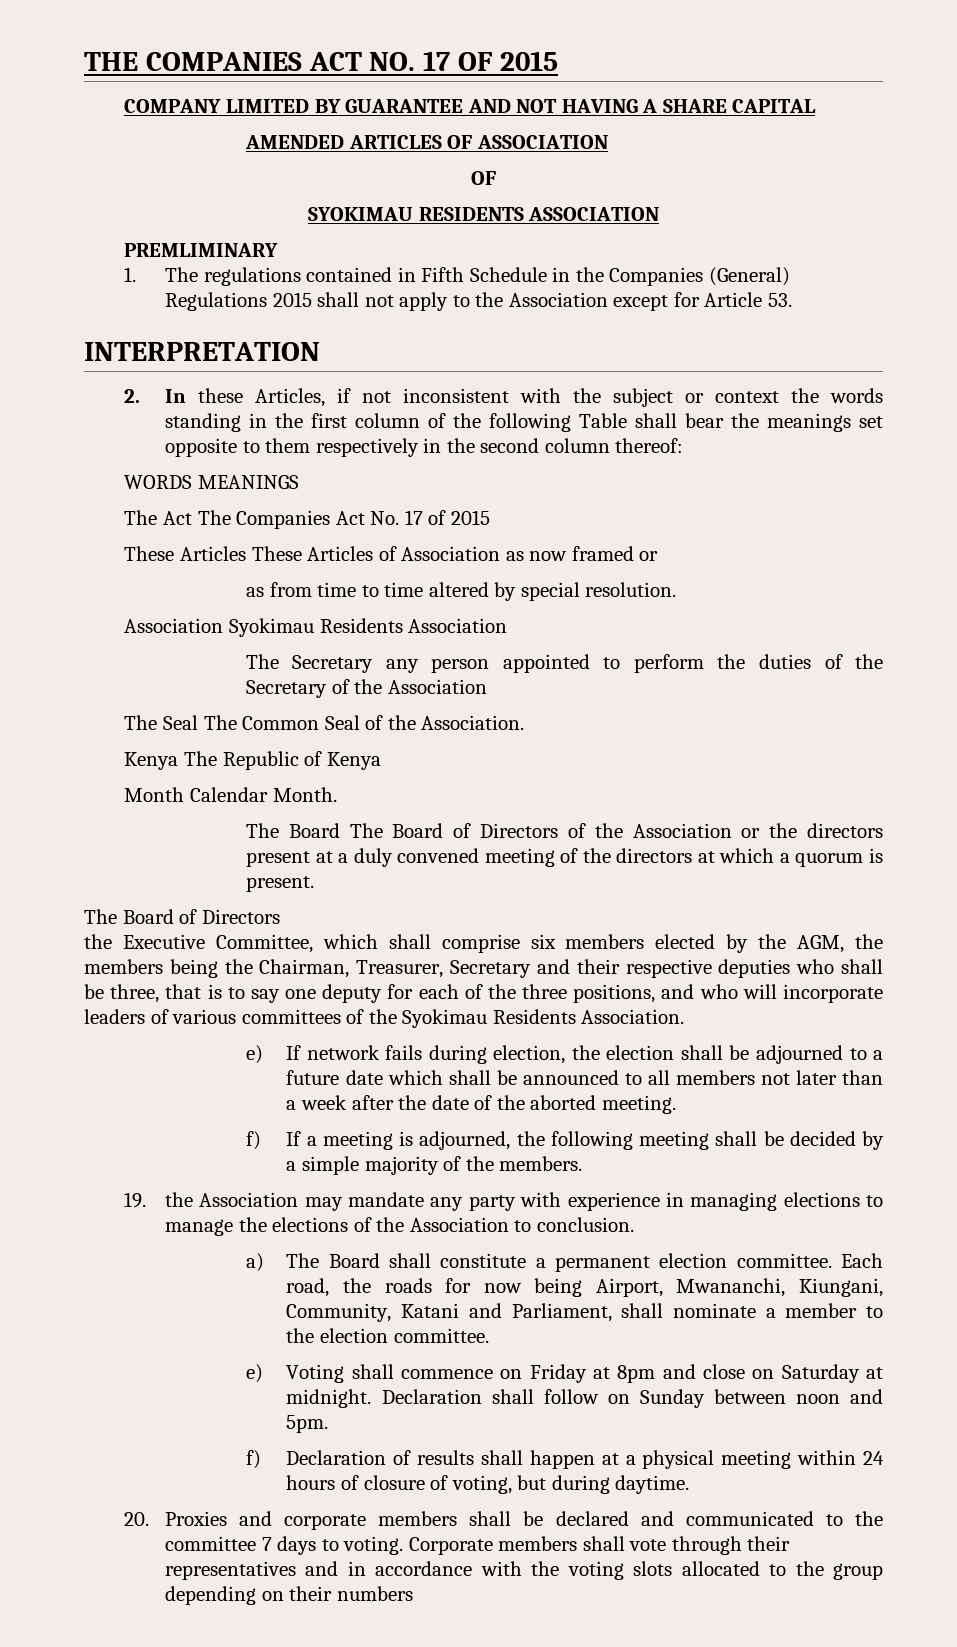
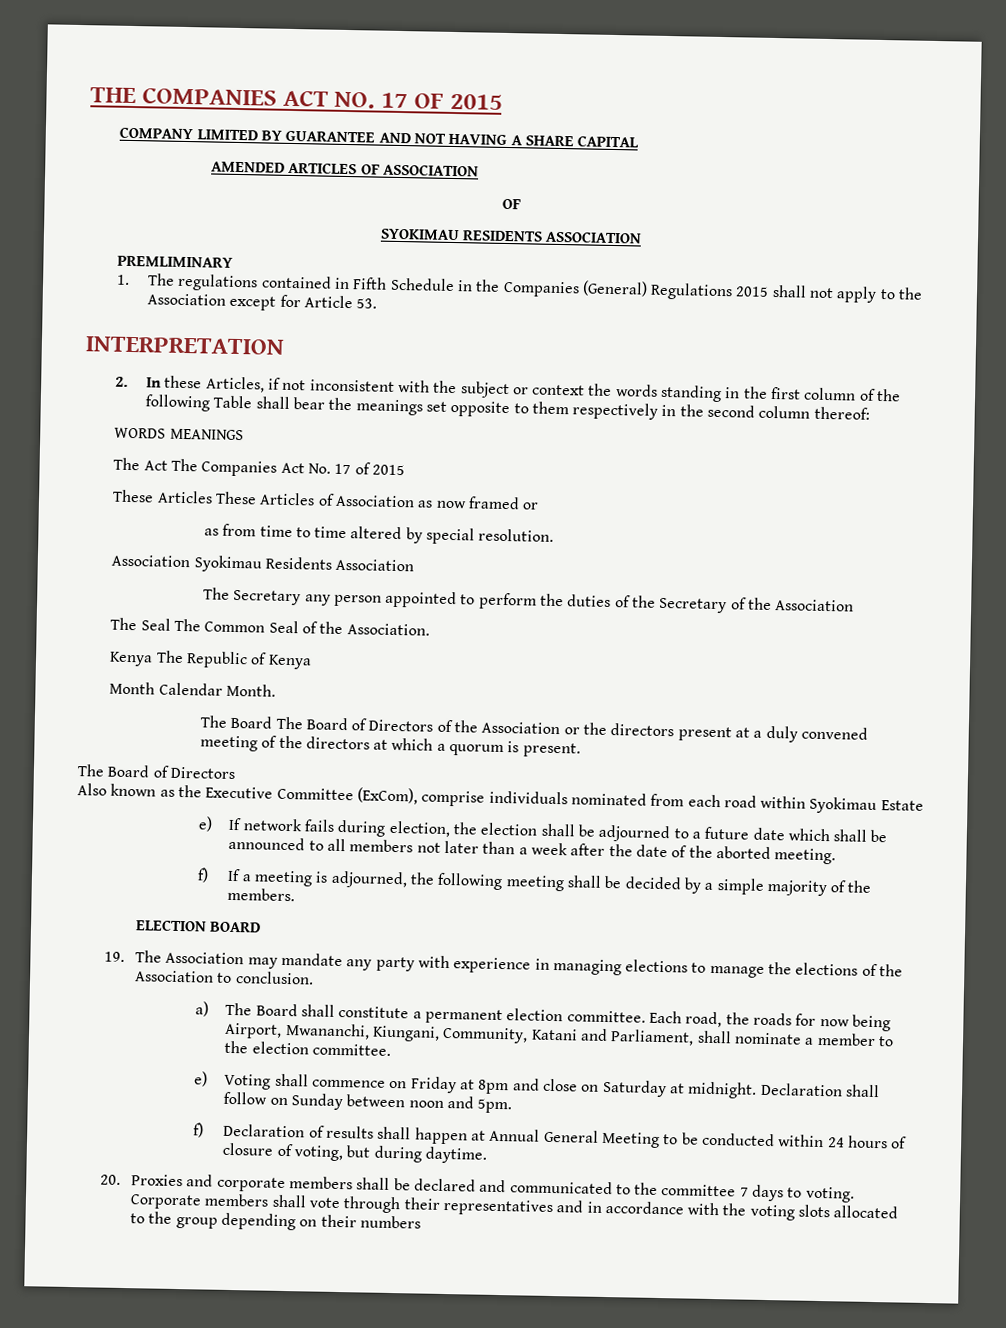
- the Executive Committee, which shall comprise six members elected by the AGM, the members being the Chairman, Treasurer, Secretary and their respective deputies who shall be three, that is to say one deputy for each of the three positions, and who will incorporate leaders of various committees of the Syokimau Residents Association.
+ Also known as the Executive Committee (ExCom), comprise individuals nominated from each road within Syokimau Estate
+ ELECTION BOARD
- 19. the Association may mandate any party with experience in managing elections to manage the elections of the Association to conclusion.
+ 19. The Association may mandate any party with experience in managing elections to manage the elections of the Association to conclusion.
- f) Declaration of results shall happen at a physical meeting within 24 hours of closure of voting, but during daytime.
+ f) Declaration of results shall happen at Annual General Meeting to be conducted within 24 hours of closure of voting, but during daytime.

::::::::::

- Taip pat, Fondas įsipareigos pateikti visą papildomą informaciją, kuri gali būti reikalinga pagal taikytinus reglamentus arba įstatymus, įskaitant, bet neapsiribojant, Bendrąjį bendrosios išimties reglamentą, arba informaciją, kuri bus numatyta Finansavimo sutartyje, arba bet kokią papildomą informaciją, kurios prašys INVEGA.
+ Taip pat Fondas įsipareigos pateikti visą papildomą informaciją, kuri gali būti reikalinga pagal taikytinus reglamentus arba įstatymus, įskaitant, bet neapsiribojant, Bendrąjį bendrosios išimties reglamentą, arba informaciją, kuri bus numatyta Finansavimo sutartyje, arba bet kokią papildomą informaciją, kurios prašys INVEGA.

::::::::::

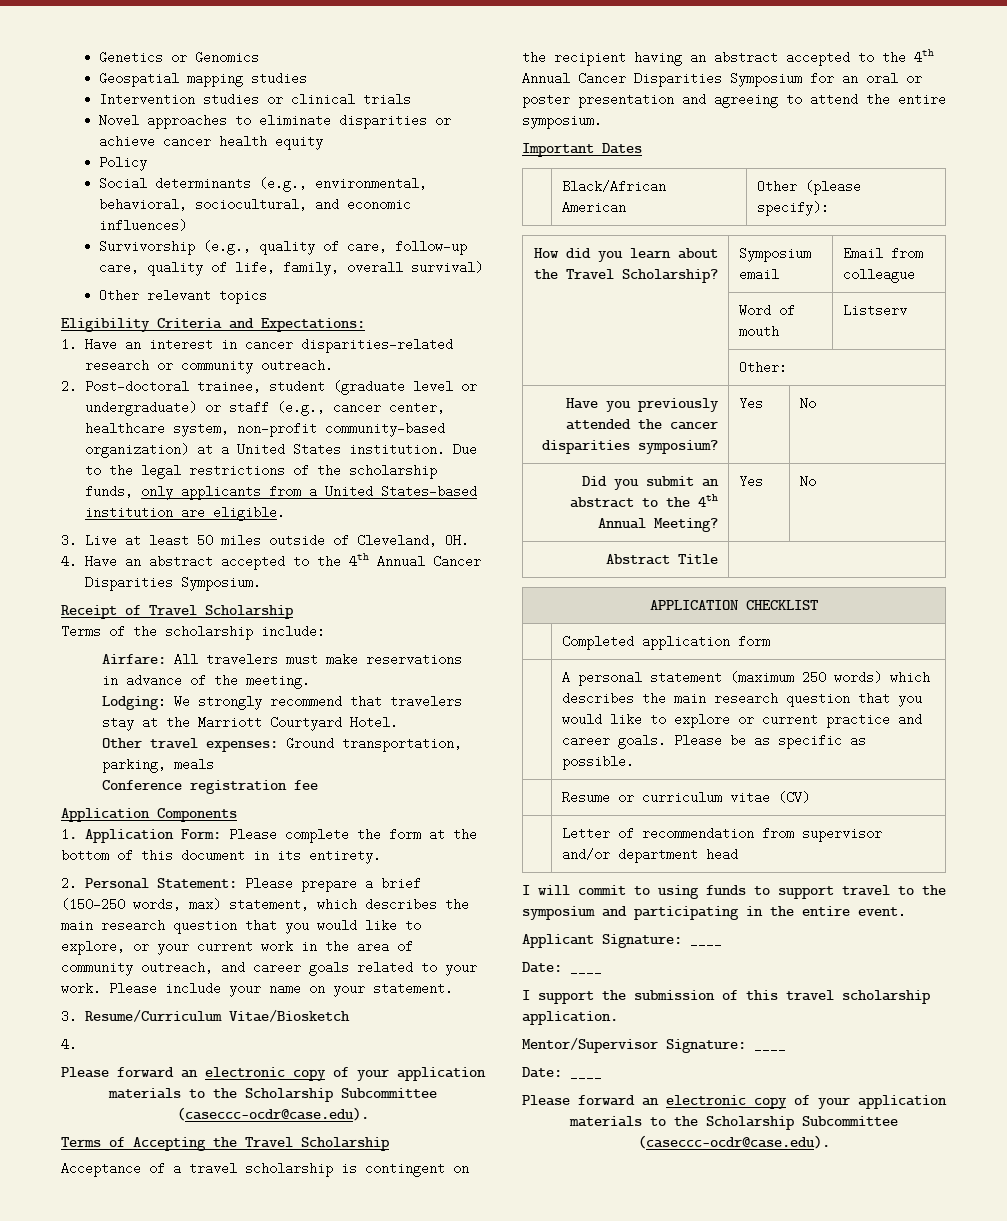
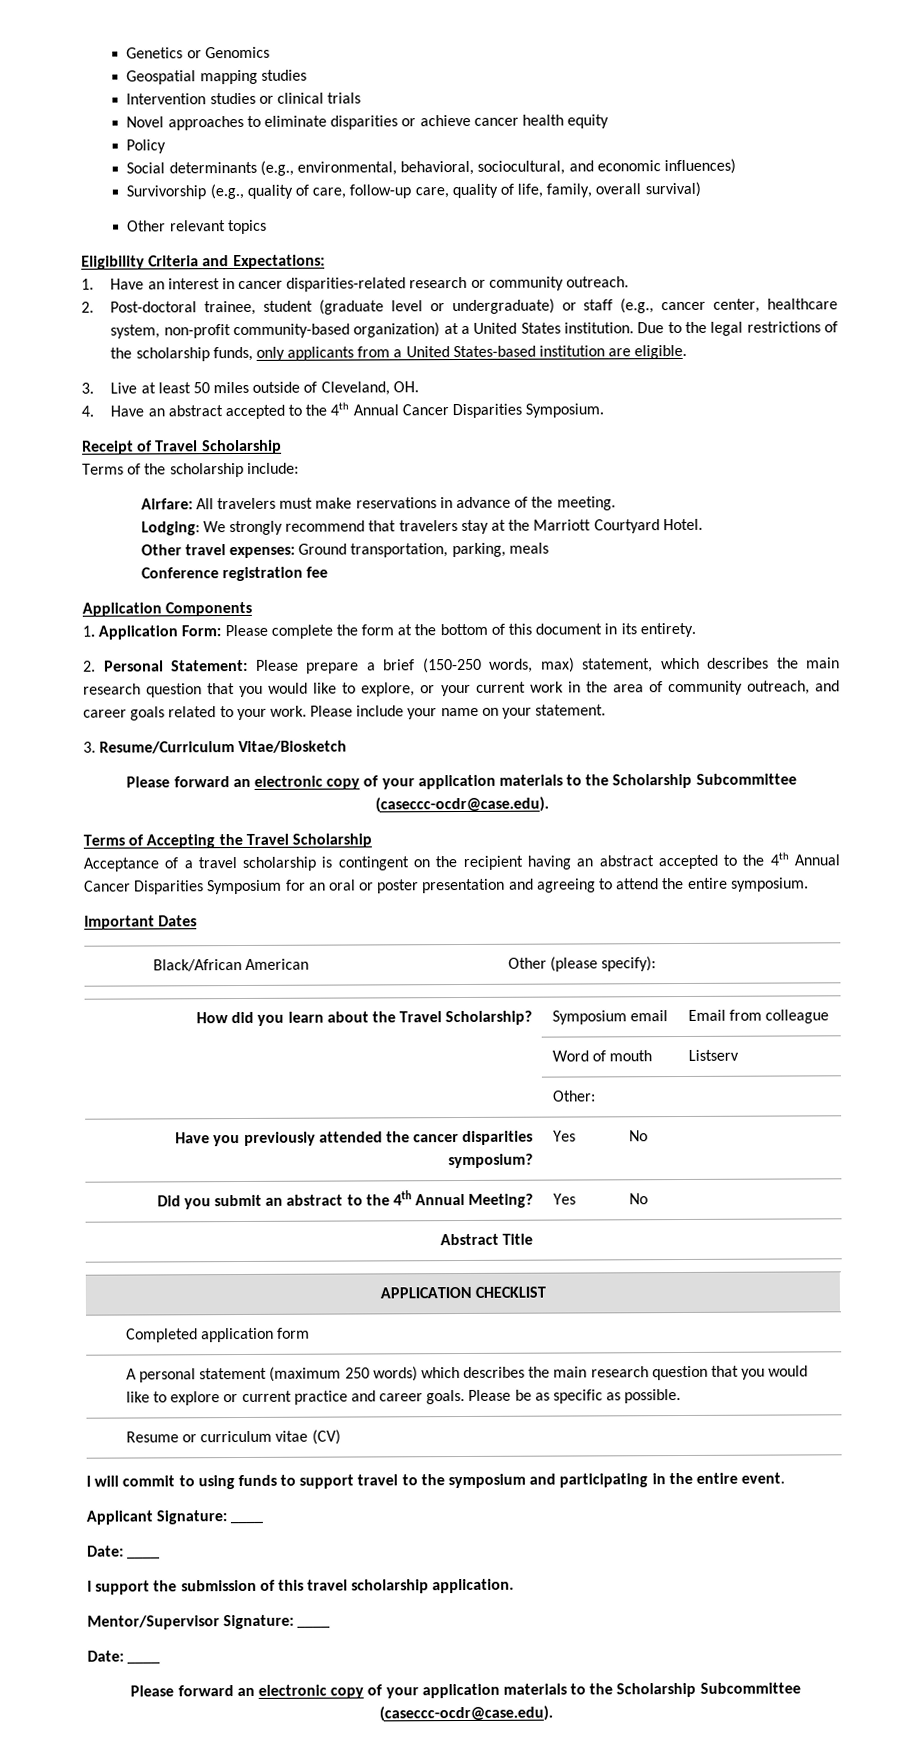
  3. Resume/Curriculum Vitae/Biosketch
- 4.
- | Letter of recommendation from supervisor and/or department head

::::::::::

Count each line of the material that includes "closure", and reply with only the count.

2